George Russell n'a pas apprécié la défense de Charles Leclerc à Silverstone, qualifiant certaines des manœuvres du pilote Ferrari "très limite" lorsque les deux hommes ont croisé le fer en début de course. Le Britannique tentait alors de profiter de la fraîcheur de ses pneus tendres pour faire fructifier une stratégie agressive mais n'a jamais trouvé l'ouverture. Un peu plus tard, après son unique arrêt au stand, le pilote Mercedes est revenu à la charge et a fini par passer, remontant jusqu'au cinquième rang du Grand Prix de Grande-Bretagne.
"Je me sentais bien avec ces pneus [tendres]", explique-t-il. "J'ai passé 28 tours à moins d'une seconde de la voiture devant moi. Je pense que j'aurais pu faire encore plus de tours si j'avais eu le champ libre. Je me sentais vraiment bien avec cette gomme, elle convenait à notre voiture."
"J'ai fait de mon mieux pour dépasser Charles, dont la défense était discutable à certains moments. Mais ça n'aurait pas changé ma course. Si je l'avais dépassé, j'aurais probablement dû m'arrêter encore plus tôt. Les deux McLaren se seraient probablement arrêtées pour couvrir la stratégie et j'aurais donc terminé cinquième."

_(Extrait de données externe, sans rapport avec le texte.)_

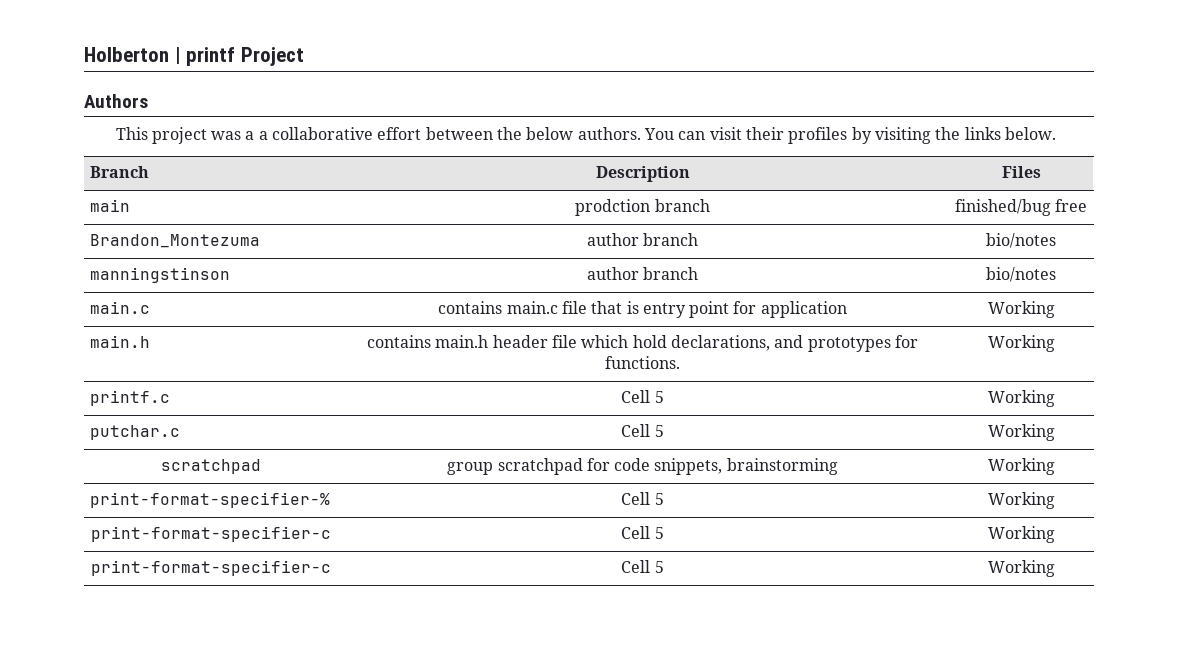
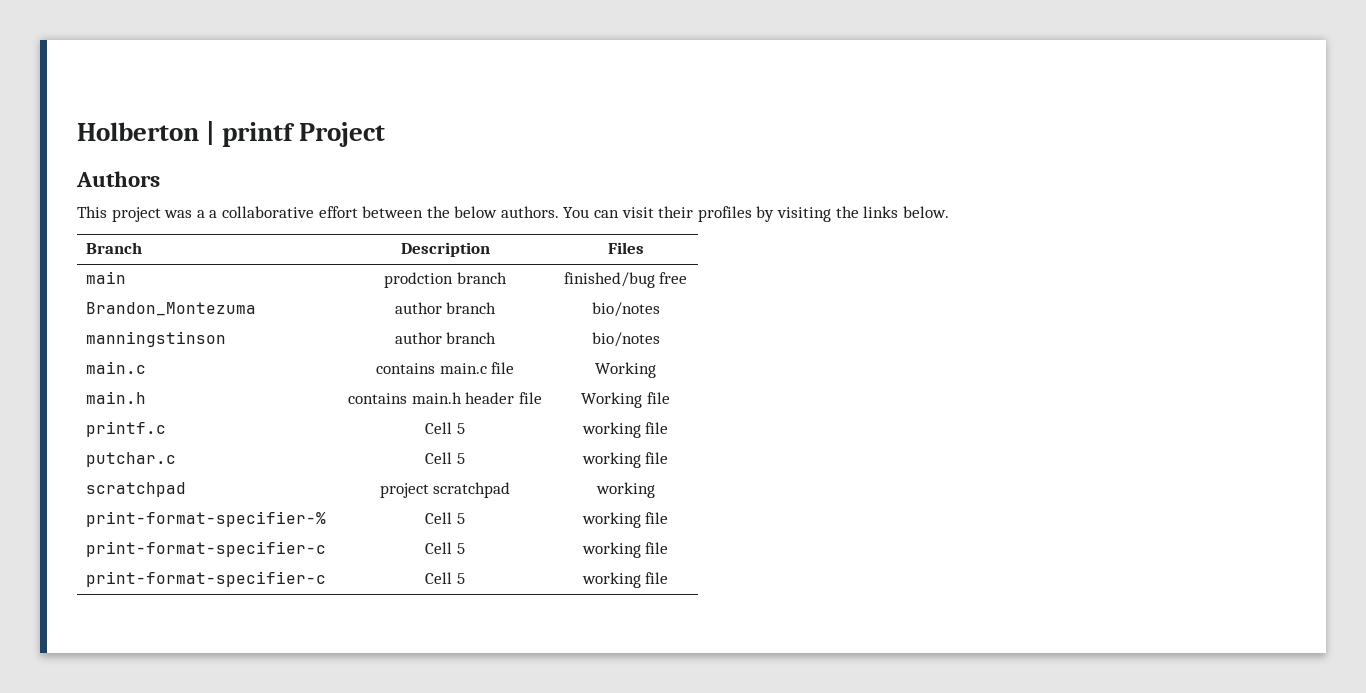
- main.c | contains main.c file that is entry point for application | Working
+ main.c | contains main.c file | Working
- main.h | contains main.h header file which hold declarations, and prototypes for functions. | Working
+ main.h | contains main.h header file | Working file
- printf.c | Cell 5 | Working
+ printf.c | Cell 5 | working file
- putchar.c | Cell 5 | Working
- scratchpad | group scratchpad for code snippets, brainstorming | Working
+ putchar.c | Cell 5 | working file
+ scratchpad | project scratchpad | working
- print-format-specifier-% | Cell 5 | Working
- print-format-specifier-c | Cell 5 | Working
- print-format-specifier-c | Cell 5 | Working
+ print-format-specifier-% | Cell 5 | working file
+ print-format-specifier-c | Cell 5 | working file
+ print-format-specifier-c | Cell 5 | working file

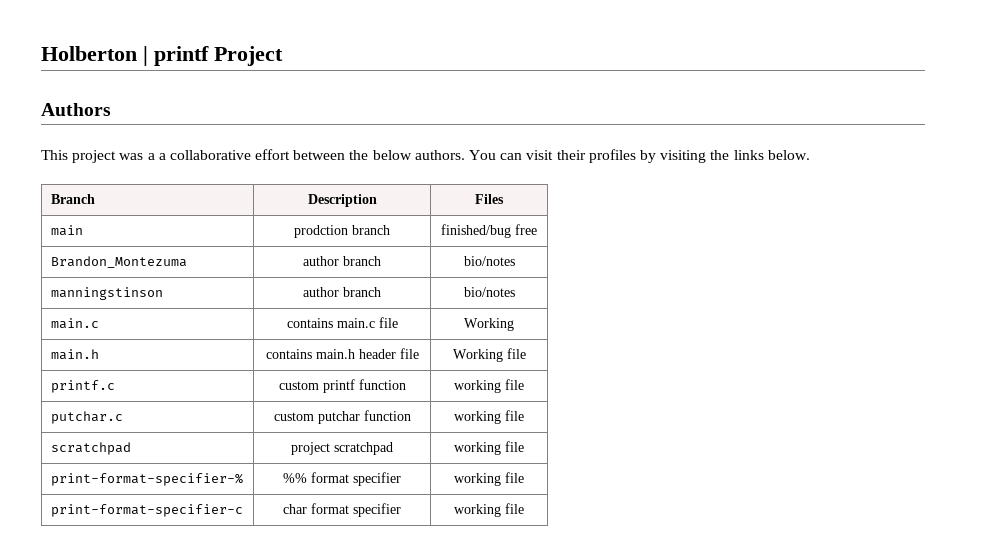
- printf.c | Cell 5 | working file
+ printf.c | custom printf function | working file
- putchar.c | Cell 5 | working file
+ putchar.c | custom putchar function | working file
- scratchpad | project scratchpad | working
+ scratchpad | project scratchpad | working file
- print-format-specifier-% | Cell 5 | working file
- print-format-specifier-c | Cell 5 | working file
- print-format-specifier-c | Cell 5 | working file
+ print-format-specifier-% | %% format specifier | working file
+ print-format-specifier-c | char format specifier | working file

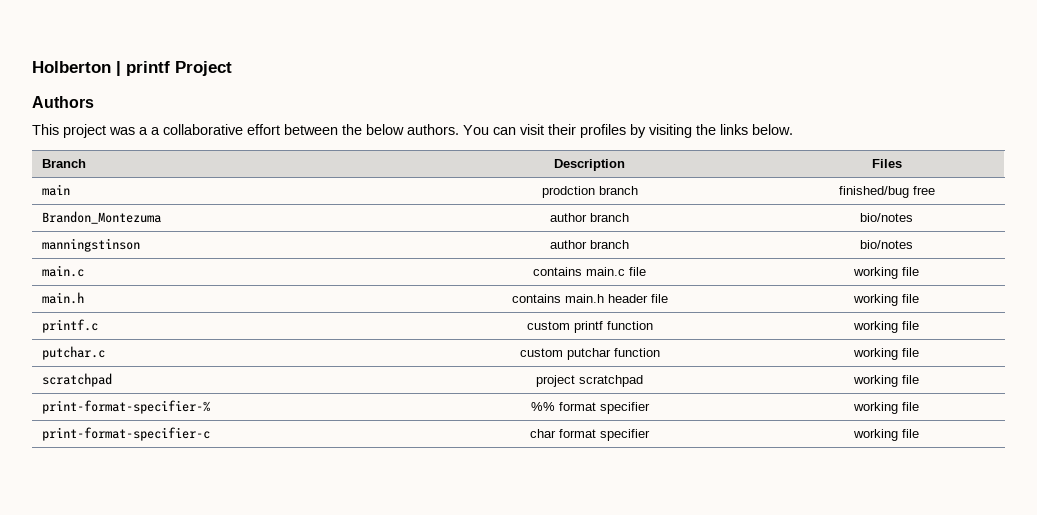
- main.c | contains main.c file | Working
+ main.c | contains main.c file | working file
- main.h | contains main.h header file | Working file
+ main.h | contains main.h header file | working file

Interrogé par Motorsport.com sur ses griefs envers le comportement de Charles Leclerc en piste, George Russell apporte des précisions. On l'avait entendu s'en plaindre lors d'une communication radio avec son stand.

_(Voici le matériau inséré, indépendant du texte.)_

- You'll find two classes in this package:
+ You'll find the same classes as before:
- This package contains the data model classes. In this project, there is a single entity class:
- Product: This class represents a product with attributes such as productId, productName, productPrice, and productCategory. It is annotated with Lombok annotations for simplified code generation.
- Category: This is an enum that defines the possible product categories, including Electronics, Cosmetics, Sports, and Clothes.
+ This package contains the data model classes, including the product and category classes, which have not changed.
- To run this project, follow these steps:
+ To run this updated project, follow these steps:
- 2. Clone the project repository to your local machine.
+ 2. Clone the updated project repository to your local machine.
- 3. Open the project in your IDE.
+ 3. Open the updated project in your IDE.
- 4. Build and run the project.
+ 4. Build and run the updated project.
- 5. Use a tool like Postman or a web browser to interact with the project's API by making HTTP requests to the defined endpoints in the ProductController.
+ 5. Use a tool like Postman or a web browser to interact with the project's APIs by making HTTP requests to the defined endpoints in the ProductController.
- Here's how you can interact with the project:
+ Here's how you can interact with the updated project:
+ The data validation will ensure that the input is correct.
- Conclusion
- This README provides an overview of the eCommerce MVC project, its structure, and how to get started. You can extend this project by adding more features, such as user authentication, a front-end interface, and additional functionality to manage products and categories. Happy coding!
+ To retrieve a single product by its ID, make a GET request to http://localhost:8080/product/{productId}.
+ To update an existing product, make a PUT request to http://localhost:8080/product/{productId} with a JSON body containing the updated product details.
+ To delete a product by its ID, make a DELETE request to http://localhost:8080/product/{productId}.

"C'était au freinage du virage 16", précise-t-il. "J'étais sur le point de l'attaquer à l'intérieur et, juste au niveau de la zone de freinage, il a décroisé de façon assez agressive. C'est clairement interdit par le règlement. Je crois qu'ils lui ont mis une petite tape sur les doigts. Quand il y a une opportunité de dépassement et que l'autre ne reçoit qu'une sorte d'avertissement, c'est un peu frustrant."
"C'était très limite, il faut que je revoie la vidéo", ajoute-t-il tout en assurant ne pas avoir l'intention d'en rediscuter lors du prochain briefing des pilotes. "Depuis la voiture, j'ai eu l'impression que c'était à la limite, ou peut-être juste au-delà. Ça ne me préoccupe pas trop."

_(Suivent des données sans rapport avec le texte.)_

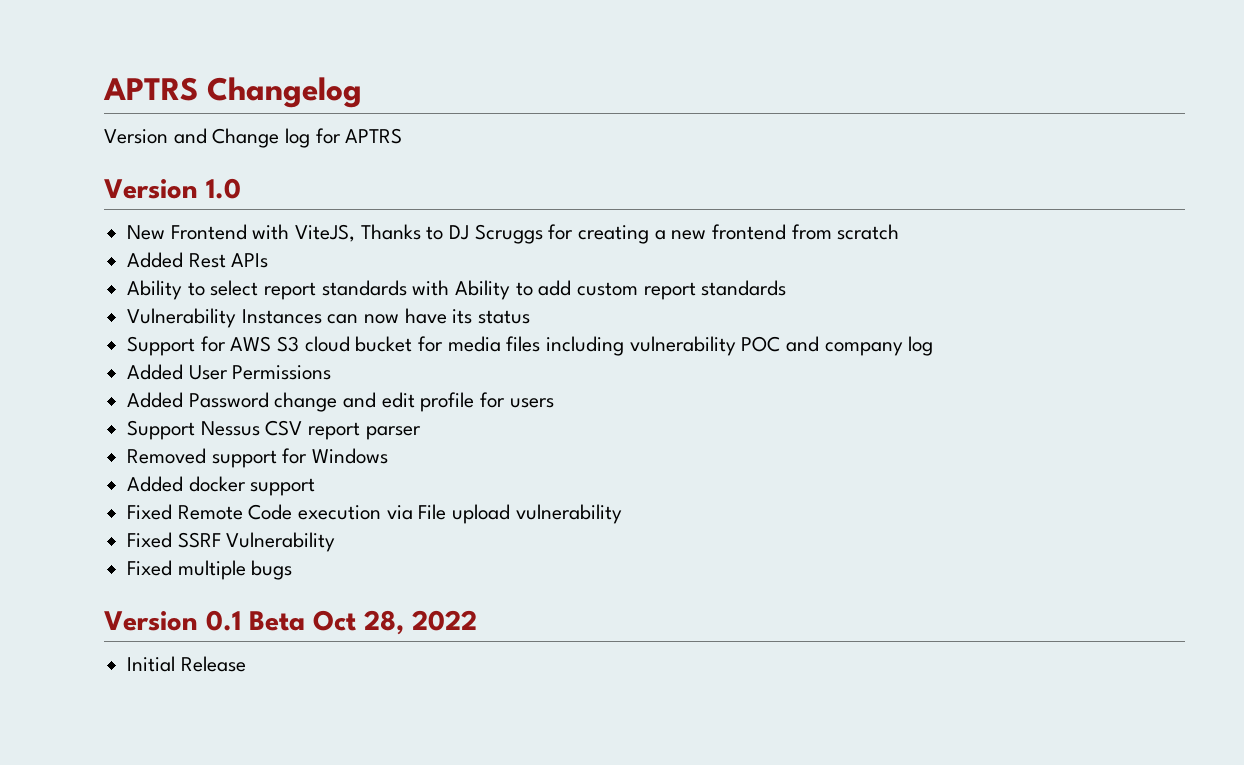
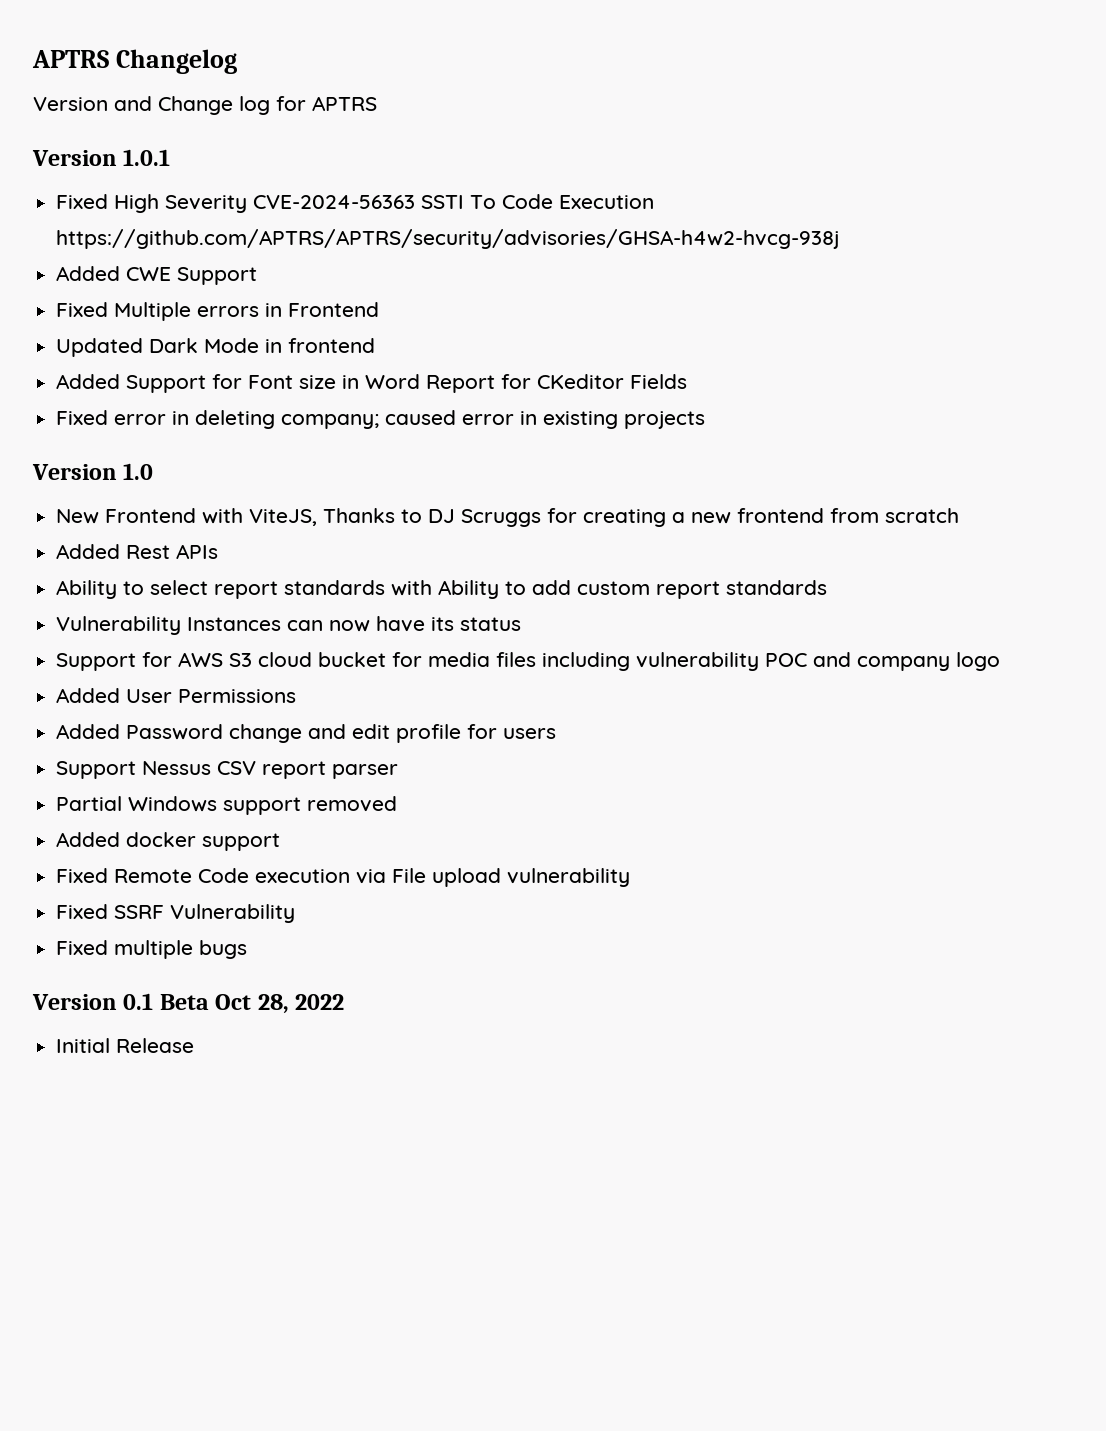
+ Version 1.0.1
+ Fixed High Severity CVE-2024-56363 SSTI To Code Execution https://github.com/APTRS/APTRS/security/advisories/GHSA-h4w2-hvcg-938j
+ Added CWE Support
+ Fixed Multiple errors in Frontend
+ Updated Dark Mode in frontend
+ Added Support for Font size in Word Report for CKeditor Fields
+ Fixed error in deleting company; caused error in existing projects
- Support for AWS S3 cloud bucket for media files including vulnerability POC and company log
+ Support for AWS S3 cloud bucket for media files including vulnerability POC and company logo
- Removed support for Windows
+ Partial Windows support removed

En fin de course, George Russell a surtout été surpris par le rythme qu'ont su tenir en pneus durs les McLaren de Lando Norris et Oscar Piastri pour résister aux Mercedes. L'intervention de la voiture de sécurité et le passage à des pneus tendres offrait une occasion de double podium qui ne s'est finalement pas concrétisée.
"Je pensais que ça allait être évident, Lewis deuxième et moi troisième", admet-il. "Je n'arrivais pas à croire qu'ils aient chaussé ces pneus et que ça fonctionne. Peut-être que s'ils avaient choisi les tendres ça n'aurait pas marché comme pour nous. De même que si l'on avait chaussé les durs, ça n'aurait probablement pas fonctionné de la même manière."